Champale – Simple Days

Champale
Simple Days

Taking their name from a liquor of ill repute, Champale’s musical pedigree nonetheless reads like a roll call of New York indie rock hipsters, with members of Luna, Pizzicato Five, Clem Snide, 44, and Nada Surf making up the roster. In what could be expected to be a messy, unfocused work, with every member angling to put their stamp on 1/5 of the album, the final result sounds surprisingly cohesive and altogether collaborative. Everyone seems to have a hand in the mix, as all that experience adds up to what sounds like a combination of all of those bands to some extent.
With the rather usual assortment of guitar, bass, and drums, Champale’s sonic distinctiveness ultimately comes from the inclusion of cello, trumpet, and vibes. While at times, the resulting sound is a somewhat less psychedelic Beulah crossed with a more adventurous Matthew Sweet, for the most part, Champale is a purely modern alterno-pop band. You can hear an occasional nod to bands like Big Star in tracks like the achingly pensive “’68 Comeback,” almost like the Pernice Brothers completely drained of their country influences, just as you can feel a more intricate power-pop aesthetic in the spacey, hypnotic “See You Around.” Best of all, they never lock into any particular formula, just casually wondering through any number of subdued pop tones without lighting too heavily on any particular sound.
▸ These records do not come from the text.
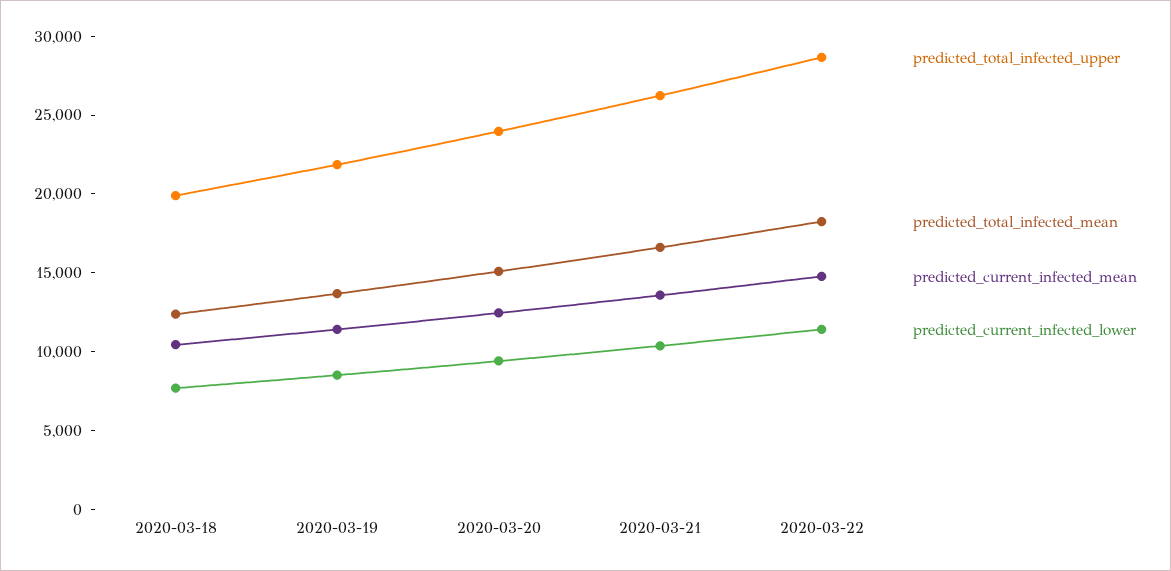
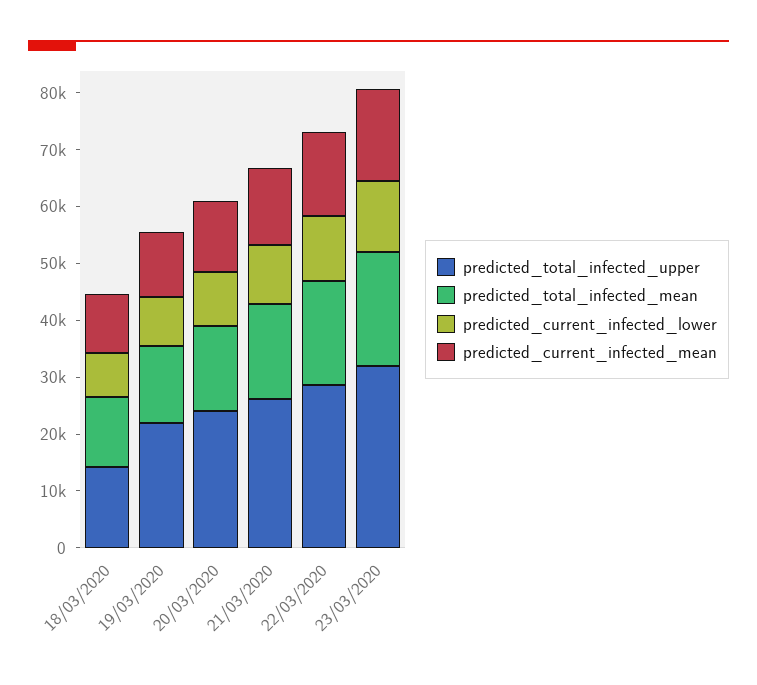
predicted_total_infected_upper, 2020-03-18: 20000 -> 14000
predicted_total_infected_upper, 23/03/2020: none -> 32000
predicted_total_infected_mean, 23/03/2020: none -> 20000
predicted_current_infected_lower, 23/03/2020: none -> 12000
predicted_current_infected_mean, 23/03/2020: none -> 16000

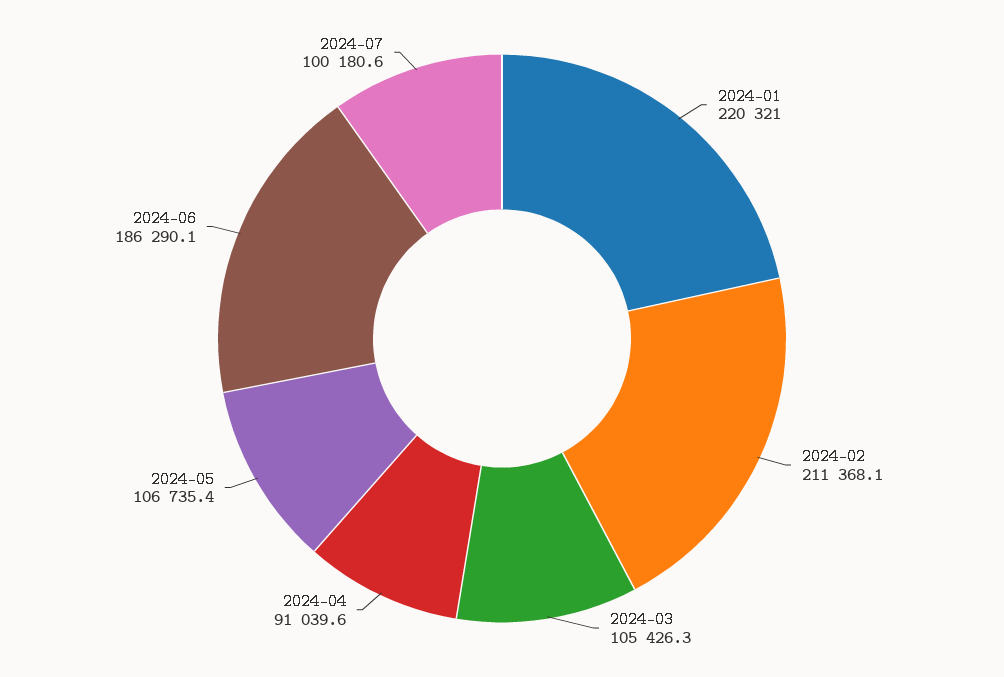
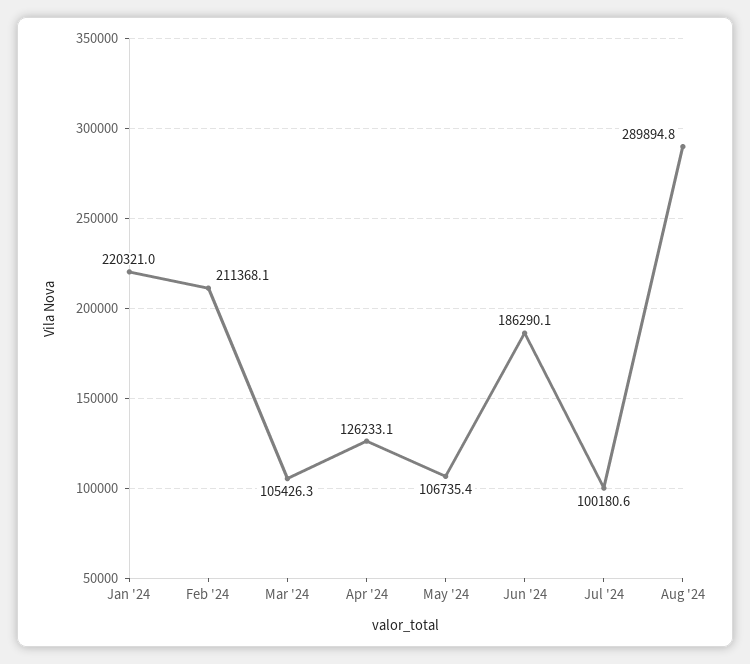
2024-04: 91039.6 -> 126233.1
Aug '24: none -> 289894.8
As such, it’s most impressive that Champale does have what could more or less be termed their own sound. The shimmering clear tones of “Hard to Be Easy” and the glistening layers of trumpet and glassy keyboards in “Black Telephone” gorgeously float on a carpet of reverby guitars and exquisitely soaring melodies to form a distinctive blend of soul-pop balladry. When displaying a more rootsy rock approach, with the quietly grunting guitars and driving rhythms of “Special Guest Star” threatening to overwhelm the more subdued chamber pop spirit, stately cello and gliding vibes nonetheless are employed to create a distinctively sophisticated hybrid.
Still, the overall presentation is not tremendously light-hearted or optimistic. Failed relationships and general frustrations of life make up the lyrical setting, presented maturely without any particular grandiose pretense or backhanded obscurity. But even if the songwriting doesn’t necessarily worm its way into your head by the novelty of its words, the triumphant, almost epic quality of the arrangements gives the tracks a winning quality that lasts long after the last song stops spinning. Slightly displaced, slightly aching, but altogether fully realized and without obvious design flaws, Champale crafts a nearly flawless musical product.
In the end, Simple Days is neither quirky or humorous, nor particularly musically innovative or lyrically clever. But there is virtually no wasted space on the album. Nearly every song clicks and does so within its first few moments – no gimmicks, no bangs or whistles – just solid songwriting. They might be named after the cheapest of bottled spirits, but Champale is the brand name of thoroughly indispensable pop.